Return each entry below exactly. Skip the images.
+---+
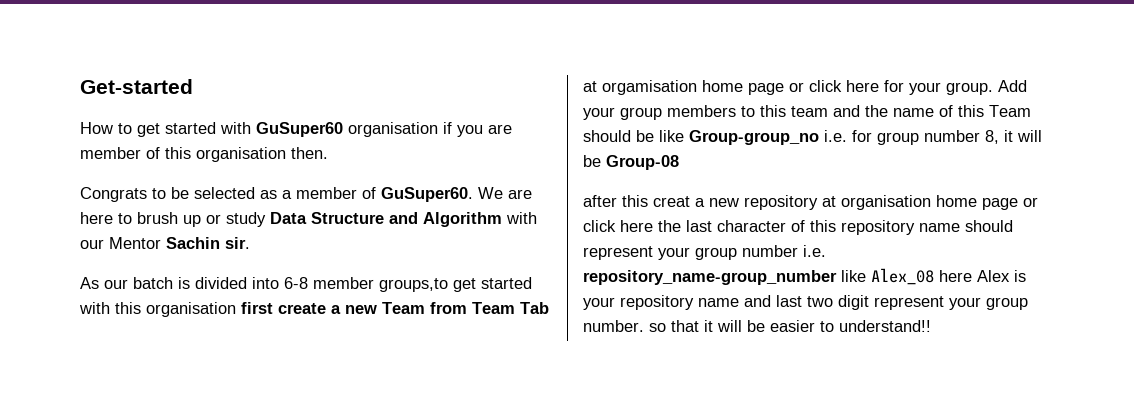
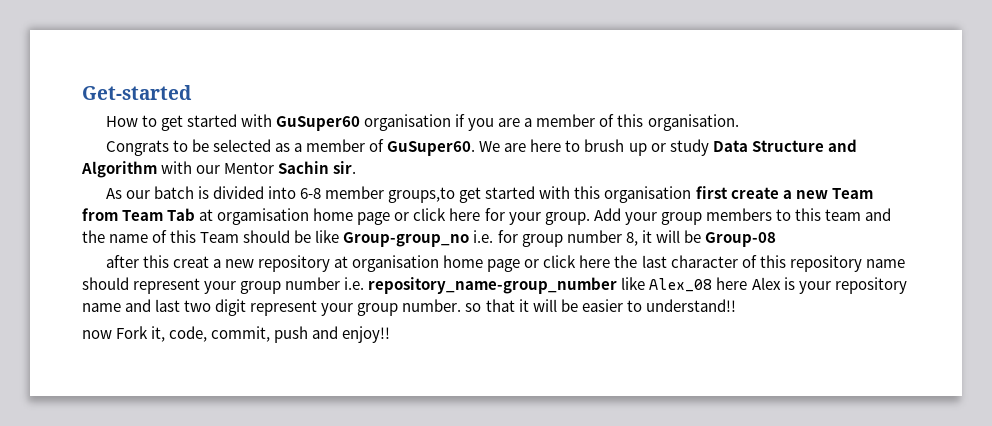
- How to get started with GuSuper60 organisation if you are member of this organisation then.
+ How to get started with GuSuper60 organisation if you are a member of this organisation.
+ now Fork it, code, commit, push and enjoy!!

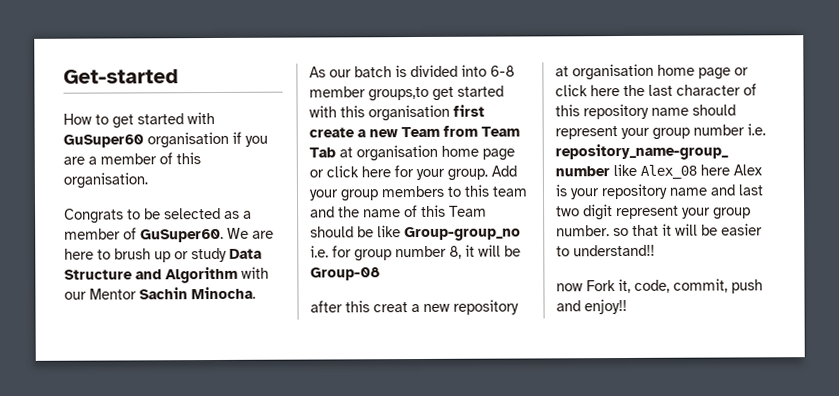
- We are here to brush up or study Data Structure and Algorithm with our Mentor Sachin sir.
+ We are here to brush up or study Data Structure and Algorithm with our Mentor Sachin Minocha.
- As our batch is divided into 6-8 member groups,to get started with this organisation first create a new Team from Team Tab at orgamisation home page or click here for your group.
+ As our batch is divided into 6-8 member groups,to get started with this organisation first create a new Team from Team Tab at organisation home page or click here for your group.

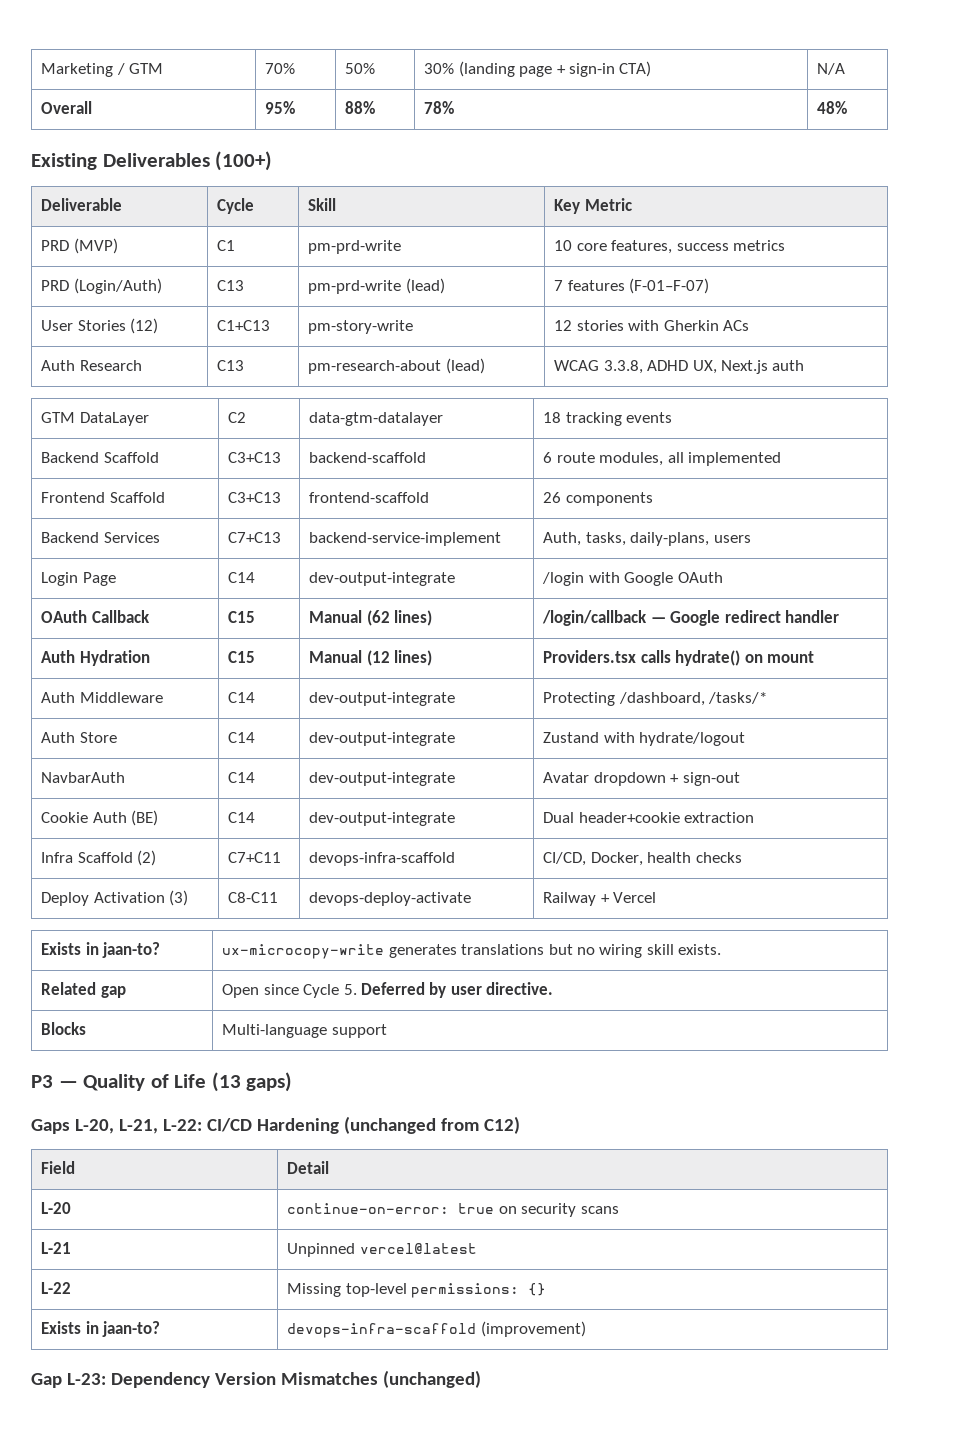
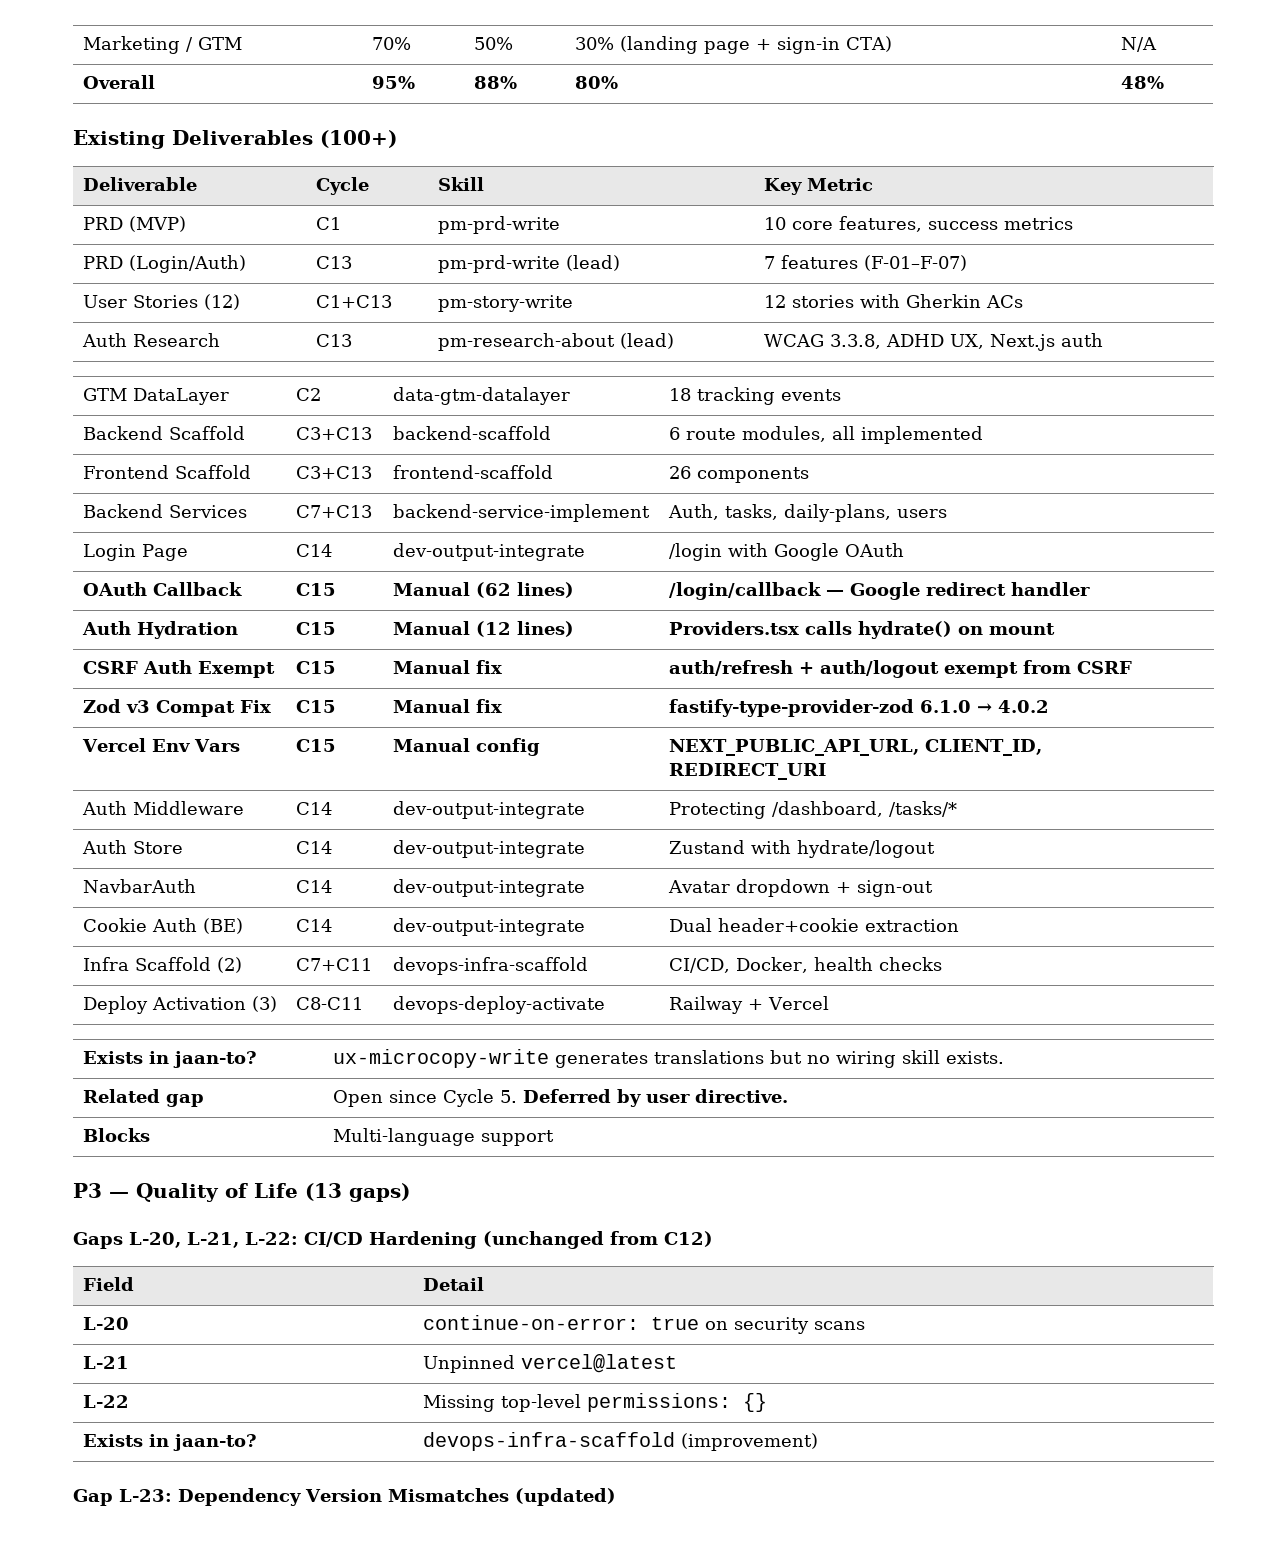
- Overall | 95% | 88% | 78% | 48%
+ Overall | 95% | 88% | 80% | 48%
+ CSRF Auth Exempt | C15 | Manual fix | auth/refresh + auth/logout exempt from CSRF
+ Zod v3 Compat Fix | C15 | Manual fix | fastify-type-provider-zod 6.1.0 → 4.0.2
+ Vercel Env Vars | C15 | Manual config | NEXT_PUBLIC_API_URL, CLIENT_ID, REDIRECT_URI
- Gap L-23: Dependency Version Mismatches (unchanged)
+ Gap L-23: Dependency Version Mismatches (updated)

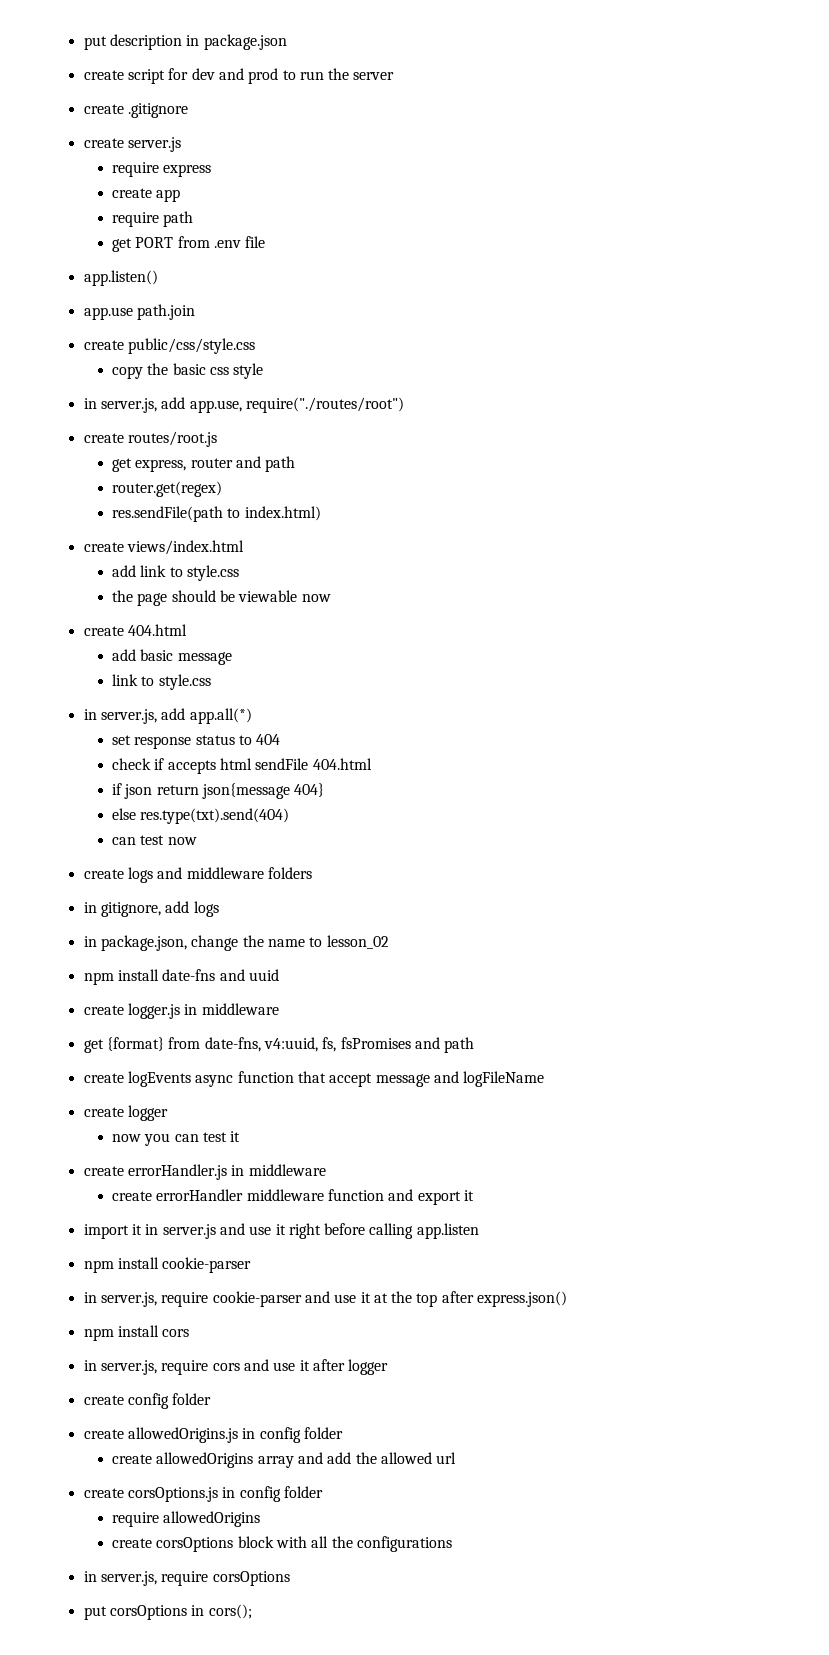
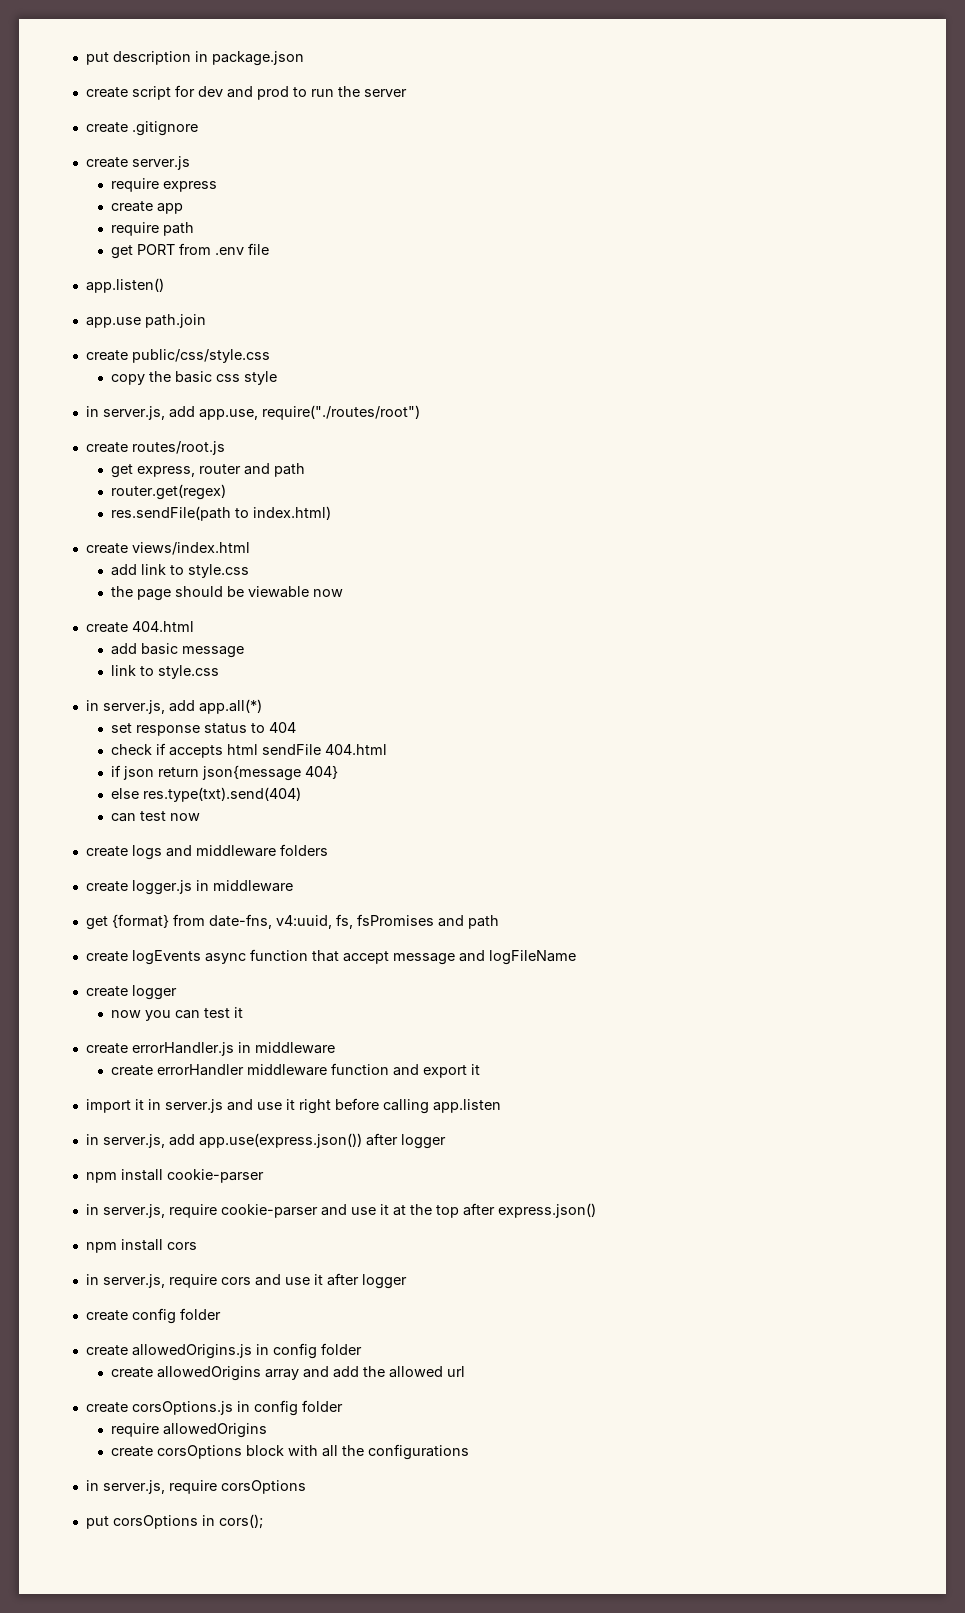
- in gitignore, add logs
- in package.json, change the name to lesson_02
- npm install date-fns and uuid
+ in server.js, add app.use(express.json()) after logger

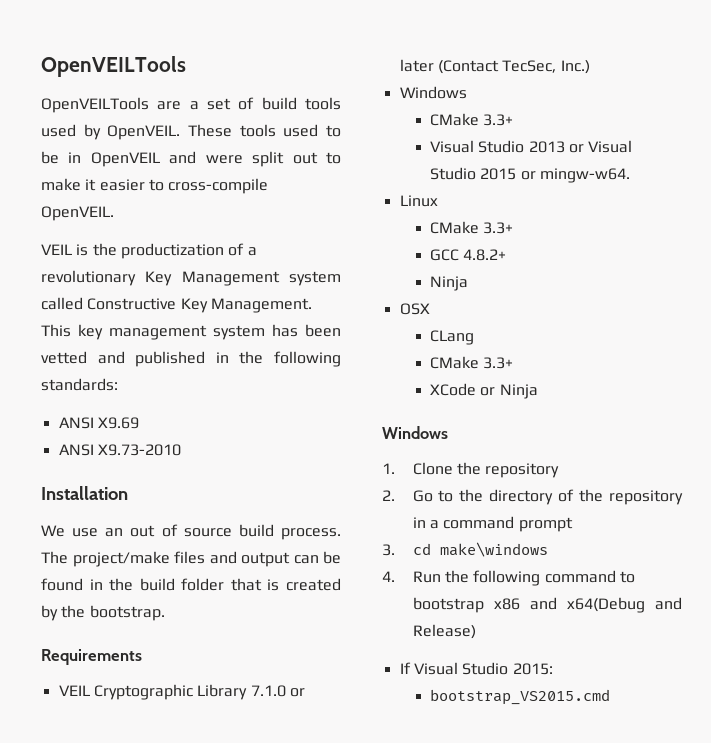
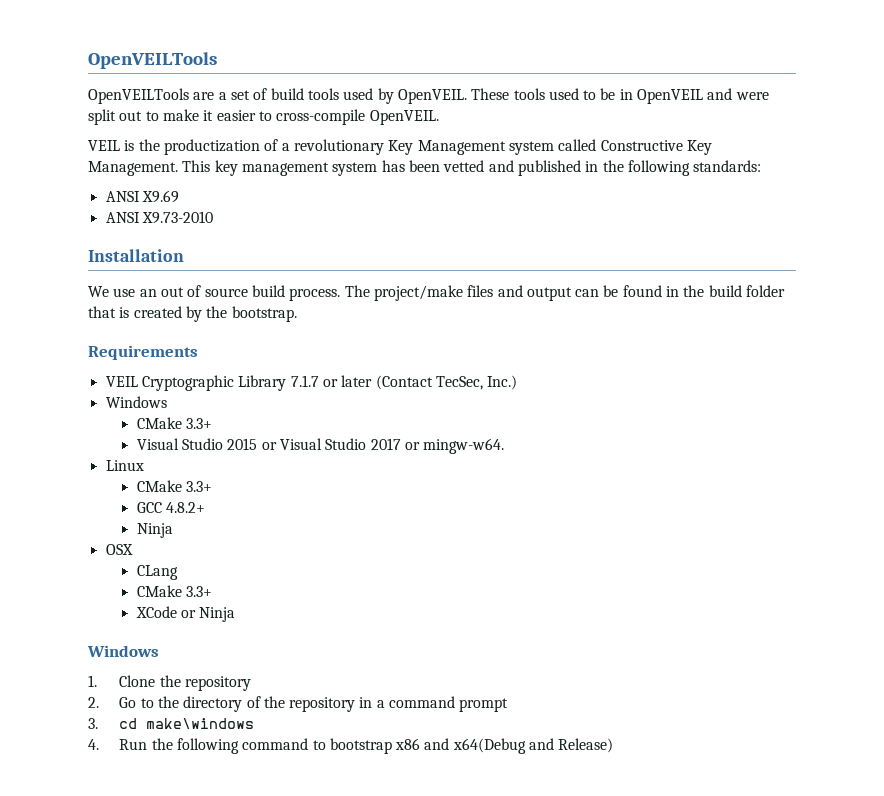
- VEIL Cryptographic Library 7.1.0 or later (Contact TecSec, Inc.)
+ VEIL Cryptographic Library 7.1.7 or later (Contact TecSec, Inc.)
- Visual Studio 2013 or Visual Studio 2015 or mingw-w64.
+ Visual Studio 2015 or Visual Studio 2017 or mingw-w64.
- If Visual Studio 2015:
- bootstrap_VS2015.cmd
+---+
▶ [RESPONSE TO THIS EXERCISE]:
- How to get started with GuSuper60 organisation if you are member of this organisation then.
+ How to get started with GuSuper60 organisation if you are a member of this organisation.
+ now Fork it, code, commit, push and enjoy!!

- We are here to brush up or study Data Structure and Algorithm with our Mentor Sachin sir.
+ We are here to brush up or study Data Structure and Algorithm with our Mentor Sachin Minocha.
- As our batch is divided into 6-8 member groups,to get started with this organisation first create a new Team from Team Tab at orgamisation home page or click here for your group.
+ As our batch is divided into 6-8 member groups,to get started with this organisation first create a new Team from Team Tab at organisation home page or click here for your group.

- Overall | 95% | 88% | 78% | 48%
+ Overall | 95% | 88% | 80% | 48%
+ CSRF Auth Exempt | C15 | Manual fix | auth/refresh + auth/logout exempt from CSRF
+ Zod v3 Compat Fix | C15 | Manual fix | fastify-type-provider-zod 6.1.0 → 4.0.2
+ Vercel Env Vars | C15 | Manual config | NEXT_PUBLIC_API_URL, CLIENT_ID, REDIRECT_URI
- Gap L-23: Dependency Version Mismatches (unchanged)
+ Gap L-23: Dependency Version Mismatches (updated)

- in gitignore, add logs
- in package.json, change the name to lesson_02
- npm install date-fns and uuid
+ in server.js, add app.use(express.json()) after logger

- VEIL Cryptographic Library 7.1.0 or later (Contact TecSec, Inc.)
+ VEIL Cryptographic Library 7.1.7 or later (Contact TecSec, Inc.)
- Visual Studio 2013 or Visual Studio 2015 or mingw-w64.
+ Visual Studio 2015 or Visual Studio 2017 or mingw-w64.
- If Visual Studio 2015:
- bootstrap_VS2015.cmd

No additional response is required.